An affiliation can help a healthcare provider achieve efficiencies needed to deliver value-based care, and many options exist. A critical consideration is alignment with mission. 

At a Glance

Many healthcare organizations are pursuing affiliation strategies to effectively manage population health. Healthcare organizations should take the following key steps in setting such a strategy:

  • Ensuring the strategy aligns with the organization’s mission
  • Identifying potential partners
  • Outlining expectations for the affiliation
  • Assessing affiliation structure options 

Competitive advantage derived from managing the continuum of care. Increased scale to achieve efficiencies and market strength. New capabilities to provide innovative solutions. These are considerations that continue to drive affiliations in health care. Providers are pursuing consolidation and affiliation arrangements to operate more efficiently and decrease their cost structure, with the goals of enhancing their financial positions and improving the value of the care they deliver. For many, the best and possibly the only way to achieve the level of clinical and financial integration required to successfully manage population health is to band together with other strategic partners. There are a number of important factors to consider.

Key Steps in Setting Affiliation Strategy

When positioning for the future, organizations should have a well-defined vision for their role in delivering care and the partners they will work with to do so effectively. For many, a desirable goal is to establish a clinically integrated network (CIN) composed of a set of providers that follow common clinical protocols, have aligned measures and incentives based on improved value, and obtain joint-payer contracts. This vision is a major departure from the fragmented healthcare delivery system the industry is shedding. However, deciding what specific arrangement is best for each organization—and designing the road map to get there, whether through consolidation or affiliation—requires thoughtful and thorough examination. The following are the key steps in that process. 

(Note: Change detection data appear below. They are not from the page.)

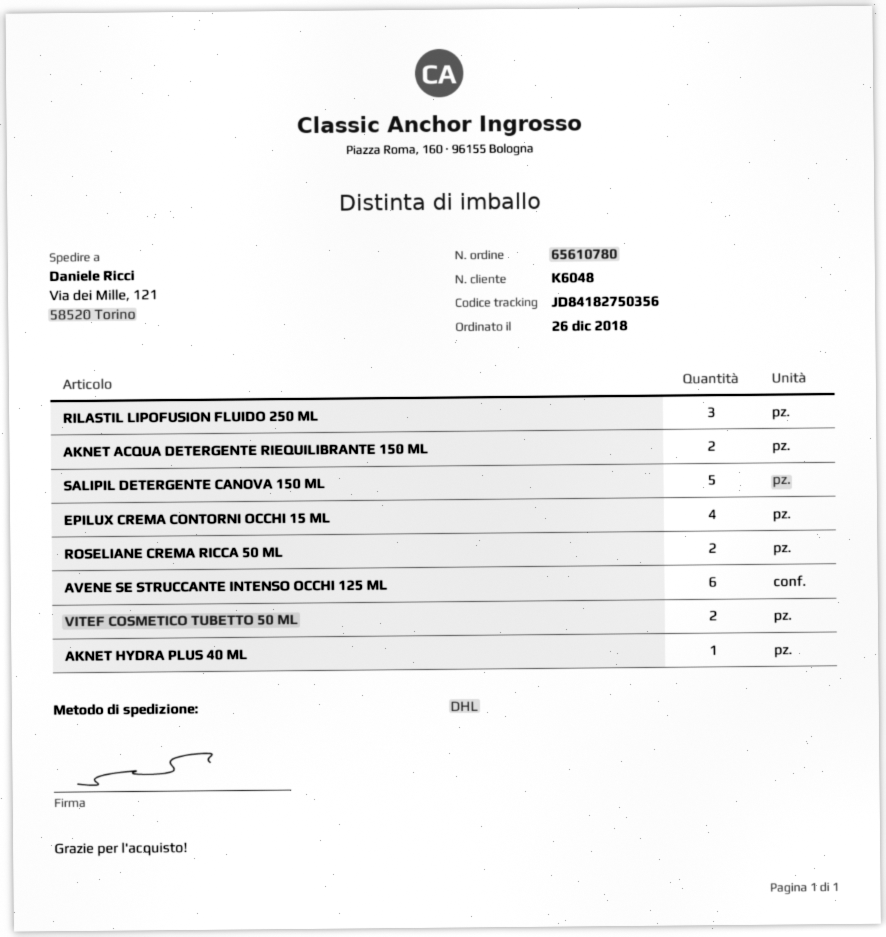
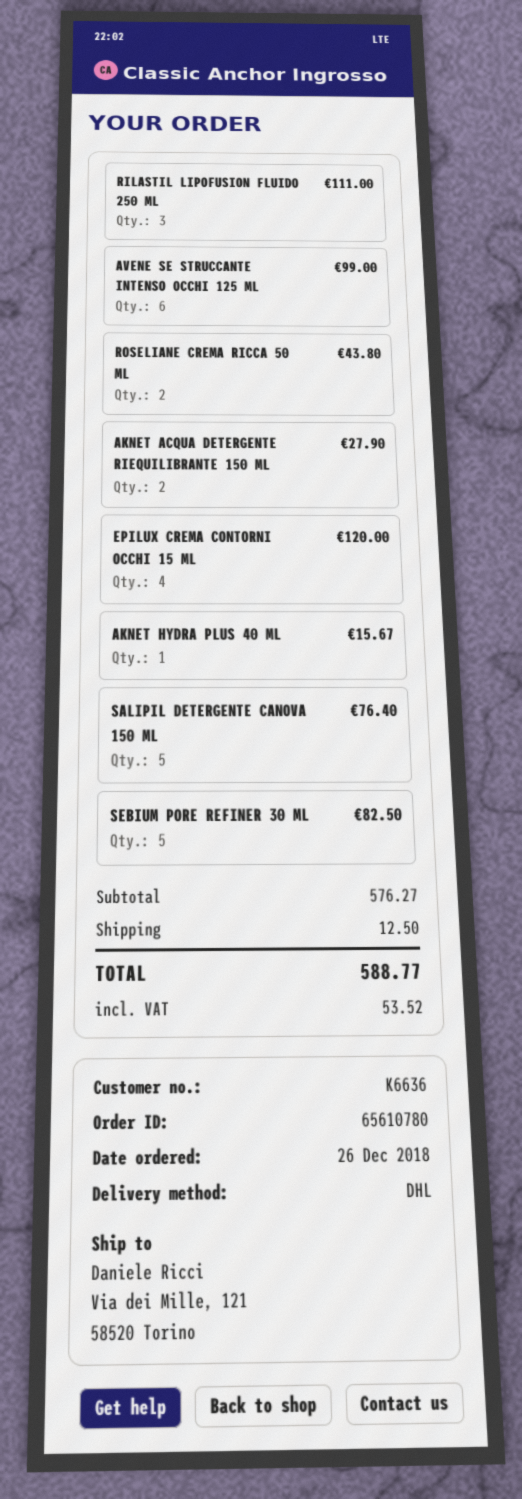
customer number: K6048 -> K6636
VITEF COSMETICO TUBETTO 50 ML: 2 -> none
SEBIUM PORE REFINER 30 ML: none -> 5

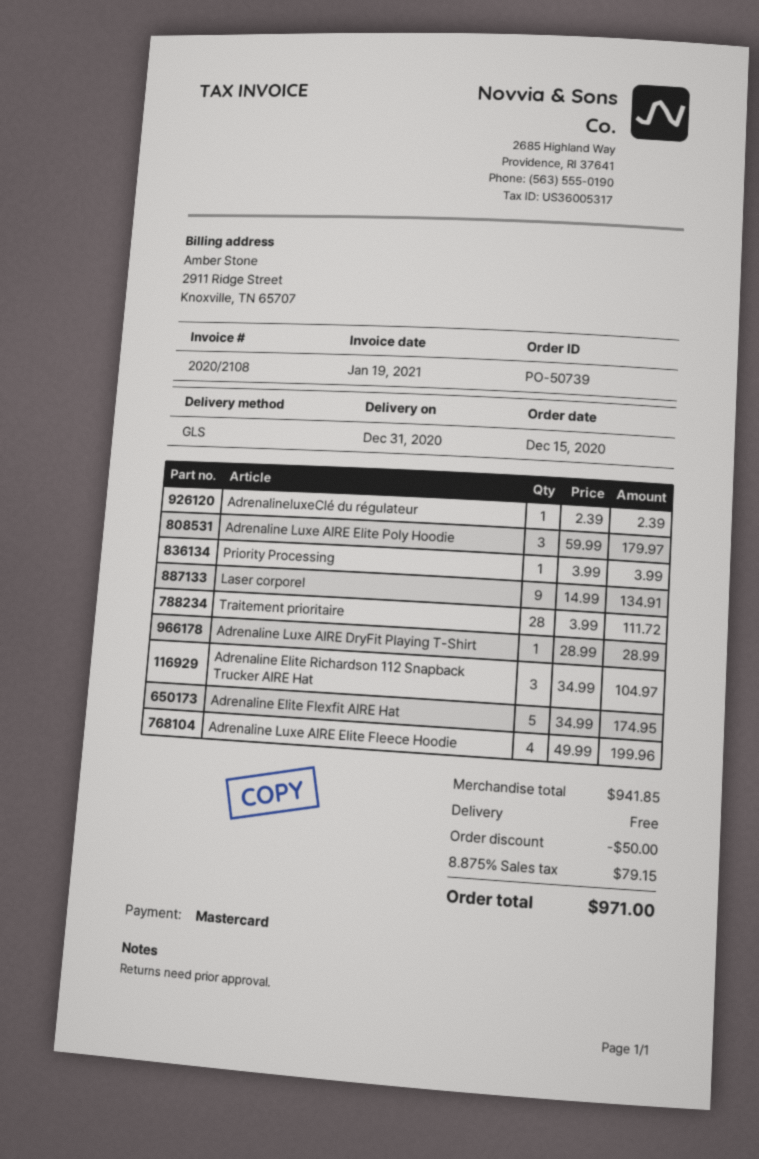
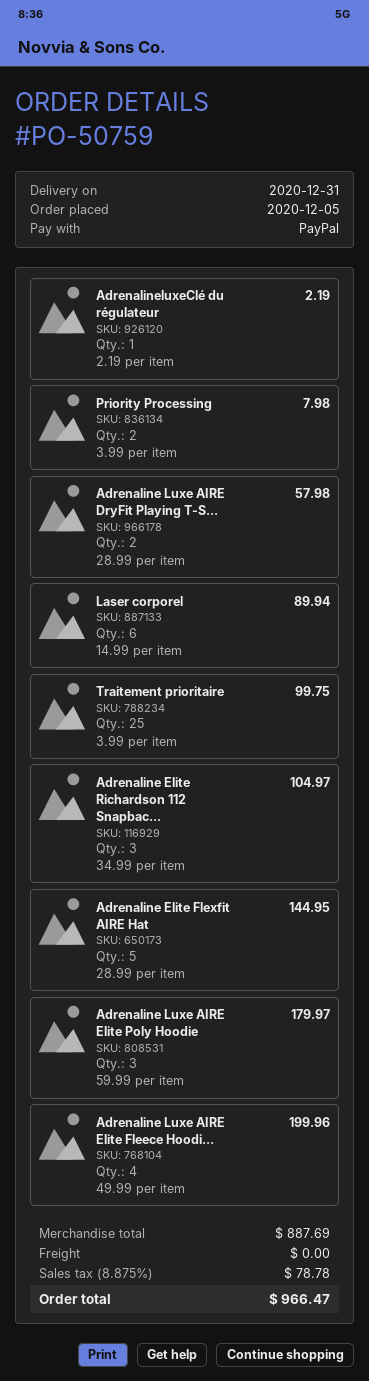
order number: PO-50739 -> PO-50759
order date: 2020-12-15 -> 2020-12-05
payment method: Mastercard -> PayPal
AdrenalineluxeClé du régulateur: 1 x 2.39 = 2.39 -> 1 x 2.19 = 2.19
Priority Processing: 1 x 3.99 = 3.99 -> 2 x 3.99 = 7.98
Laser corporel: 9 x 14.99 = 134.91 -> 6 x 14.99 = 89.94
Traitement prioritaire: 28 x 3.99 = 111.72 -> 25 x 3.99 = 99.75
Adrenaline Luxe AIRE DryFit Playing T-Shirt: 1 x 28.99 = 28.99 -> 2 x 28.99 = 57.98
Adrenaline Elite Flexfit AIRE Hat: 5 x 34.99 = 174.95 -> 5 x 28.99 = 144.95
subtotal: 941.85 -> 887.69
discount: 50.00 -> none
tax: 8.875% = 79.15 -> 8.875% = 78.78
total: 971.00 -> 966.47

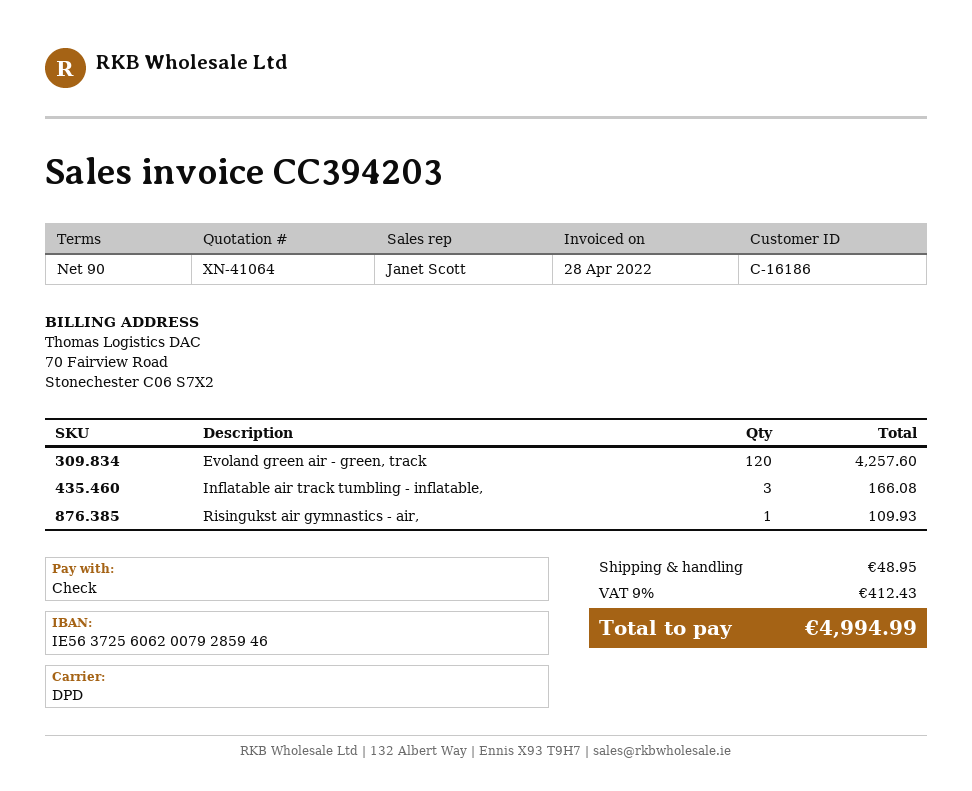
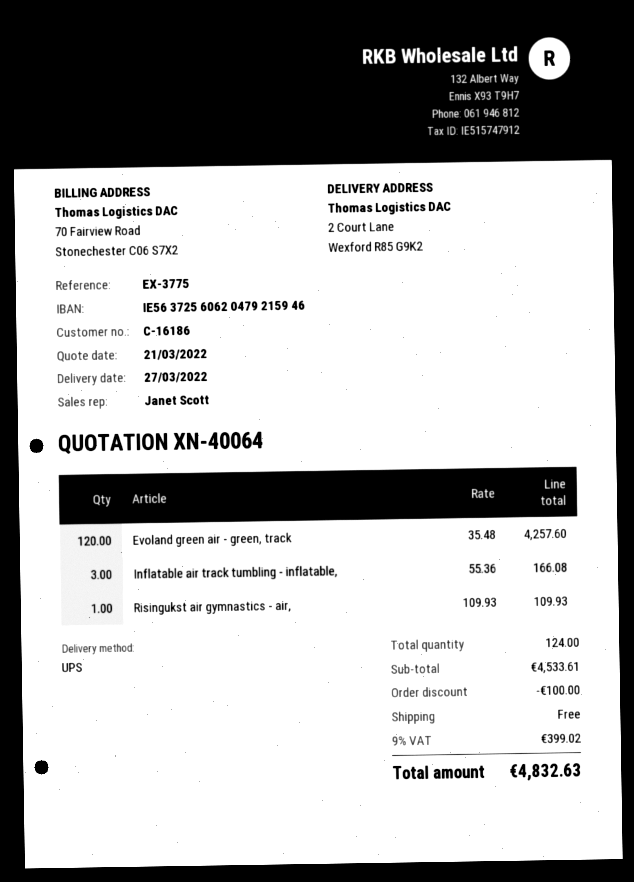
quote number: XN-41064 -> XN-40064
bank account: IE56372560620079285946 -> IE56372560620479215946
shipping method: DPD -> UPS
discount: none -> 100.00
shipping: 48.95 -> 0.00
tax: 9% = 412.43 -> 9% = 399.02
total: 4994.99 -> 4832.63

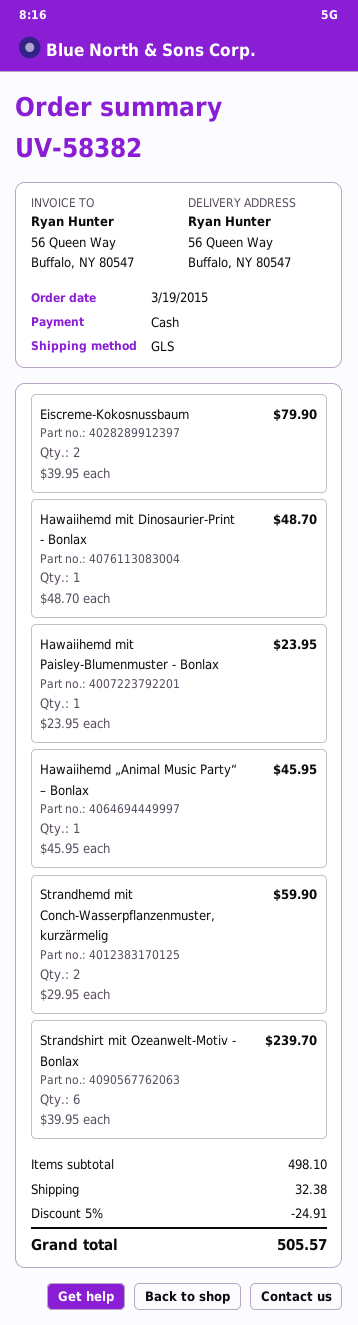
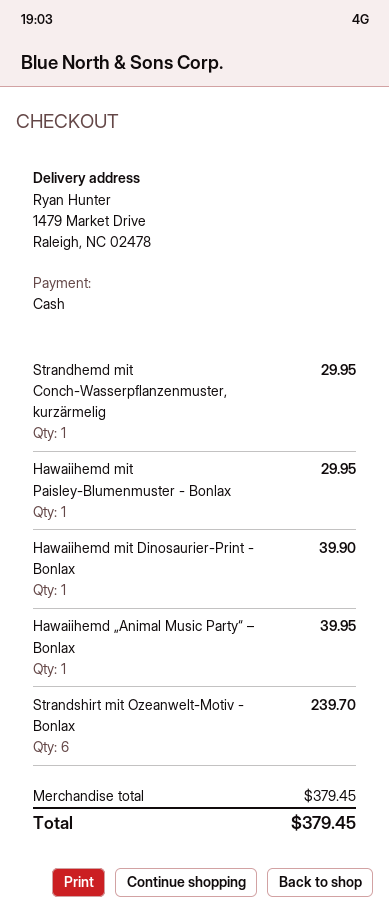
ship to: 56 Queen Way, Buffalo, NY 80547 -> 1479 Market Drive, Raleigh, NC 02478
Eiscreme-Kokosnussbaum: 2 for 79.90 -> none
Hawaiihemd mit Dinosaurier-Print - Bonlax: 1 for 48.70 -> 1 for 39.90
Hawaiihemd mit Paisley-Blumenmuster - Bonlax: 1 for 23.95 -> 1 for 29.95
Hawaiihemd „Animal Music Party“ – Bonlax: 1 for 45.95 -> 1 for 39.95
Strandhemd mit Conch-Wasserpflanzenmuster, kurzärmelig: 2 for 59.90 -> 1 for 29.95
subtotal: 498.10 -> 379.45
discount: 5% = 24.91 -> none
shipping: 32.38 -> none
total: 505.57 -> 379.45

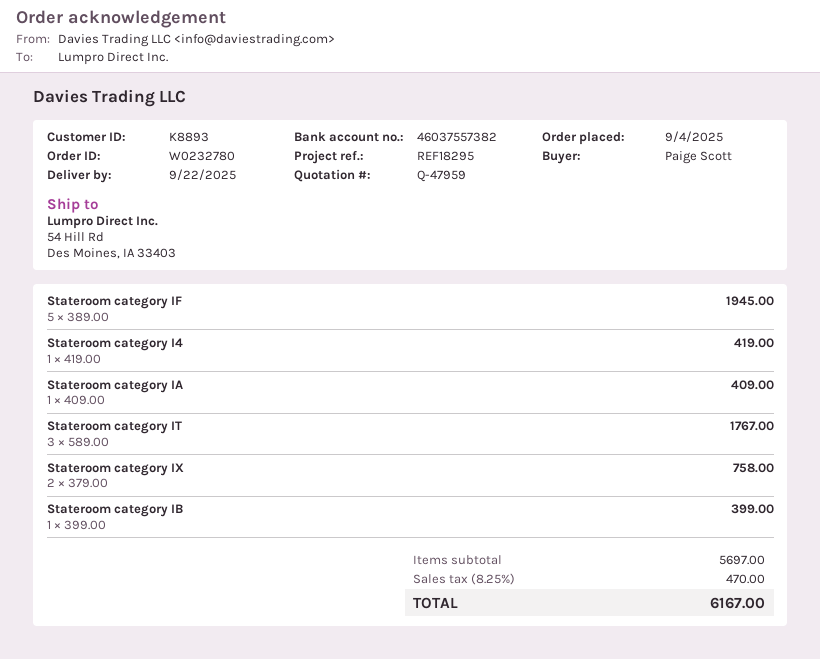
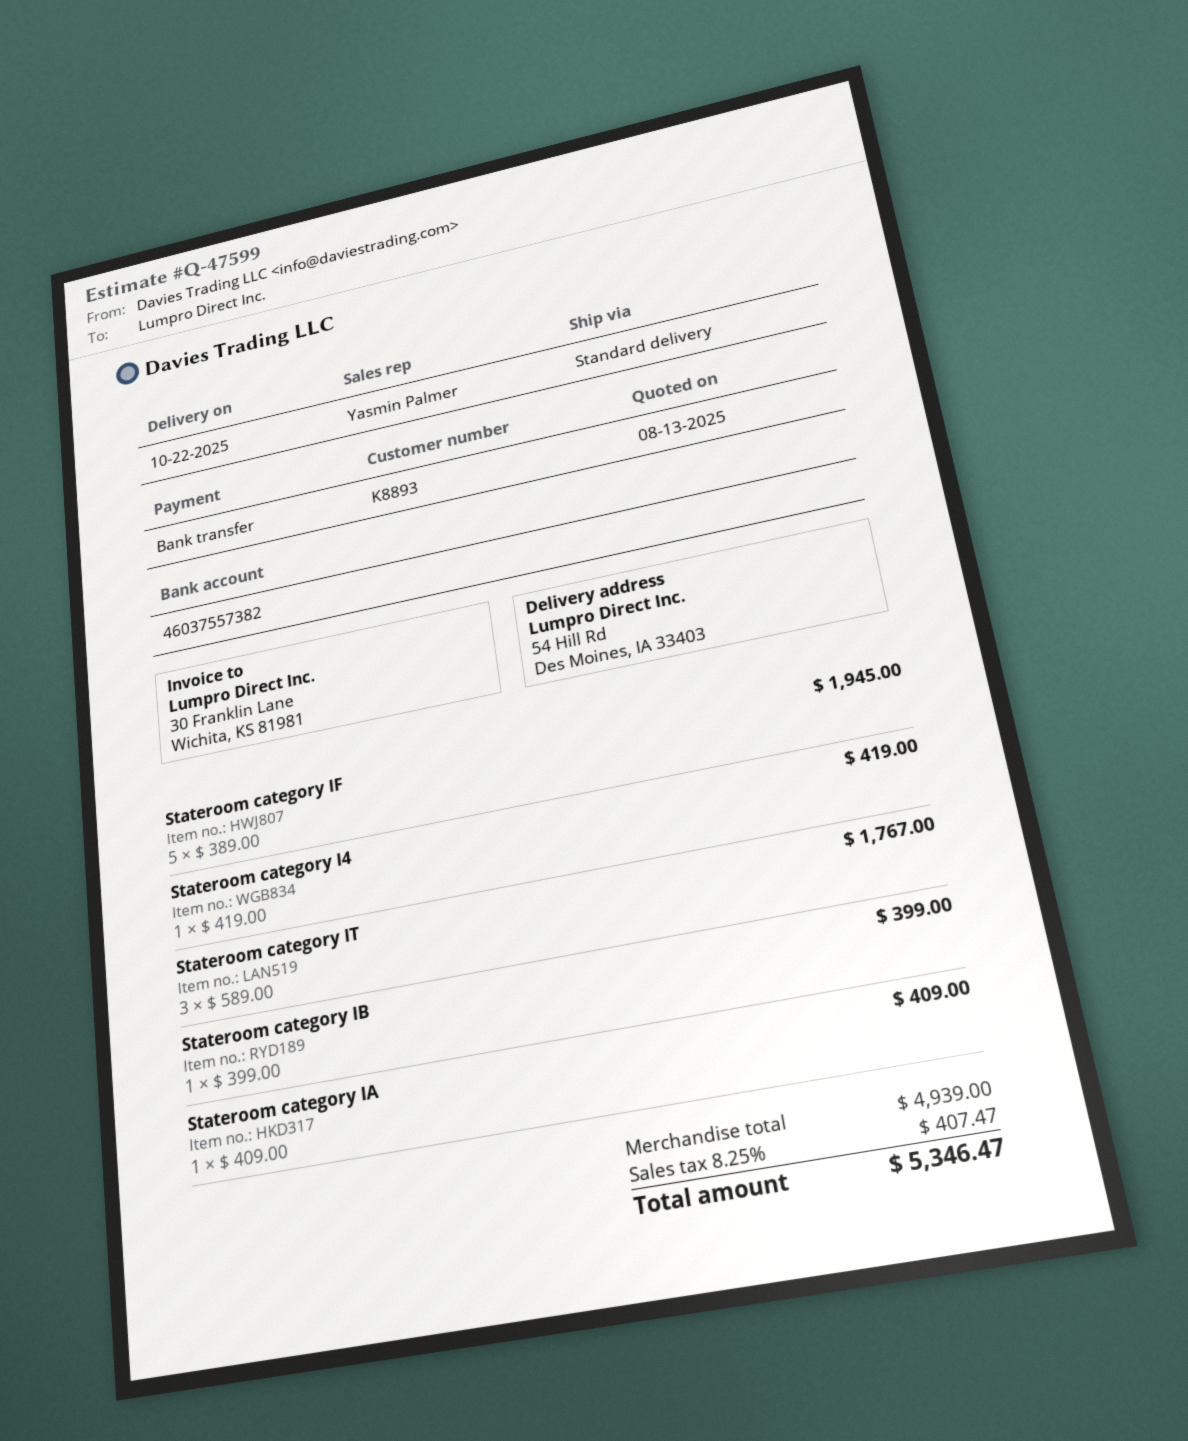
quote number: Q-47959 -> Q-47599
delivery date: 2025-09-22 -> 2025-10-22
Stateroom category IX: 2 x 379.00 = 758.00 -> none
subtotal: 5697.00 -> 4939.00
tax: 8.25% = 470.00 -> 8.25% = 407.47
total: 6167.00 -> 5346.47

Make sure strategy aligns with mission. The maxim “form follows function” is applicable when identifying the appropriate structure to achieve financial and/or clinical integration. Before an organization can select the optimal method for achieving integration or even begin to identify potential strategic partners, it must first define the criteria that are essential for it to fulfill its mission. Examples of key vision- and mission-related criteria that an organization should consider when contemplating an affiliation include the following:

Strategic criteria:
—Consistency with the organization’s mission and values
—Impact on geographic positioning
—Enhancement of competitive position
Financial criteria:
—Near- and long-term financial stability
—Revenue enhancement opportunities
—Cost-reduction opportunities
Operational criteria:
—Ability to influence and increase quality
—Ability to enhance care coordination
—Ability to recruit and retain physicians
Political criteria:
—Community/market perception
—Physician acceptance
—Ability to improve/maintain positive perception of the organization’s brand

Ultimately, to be effective and symbiotically beneficial, an affiliation relationship must be guided by a clearly articulated vision shared by the affiliation partners. This vision not only should be born from the mission and vision of each partner to the transaction, but also should be rooted in an objective analysis of market dynamics, stakeholder concerns (internal and external), and potential opportunities for adding value to the participating organizations and communities they serve. 

Exhibit 1


Identify potential partners. With a clear understanding of the criteria that will provide the basis for the affiliation strategy, it then becomes possible to identify potential partners. For any organization seeking to build comprehensive delivery networks to manage the continuum of care, experience indicates an important consideration is the additional value that successful affiliations bring to the market by increasing the capabilities of each partner. The organization therefore should consider partners whose strengths counterbalance its weaknesses. The optimal form of integration also will become more apparent as the facts and circumstances of the parties involved and their strategic priorities come to light.

Outline expectations for the affiliation. Before jumping into which strategies are most appropriate and how they should be structured, institutions should have a clear understanding of the “whys” and “whats” of the undertaking—including why the affiliation is desirable and what specific objectives and initiatives are to be achieved. The organizations should address five key questions in particular, both individually and collectively:

  • What are we seeking from an affiliation?
  • What do we contribute to a potential affiliation?
  • What can the other organization offer us?
  • How can the whole be greater than the sum of its parts in this affiliation?
  • How can we successfully implement our desired strategy?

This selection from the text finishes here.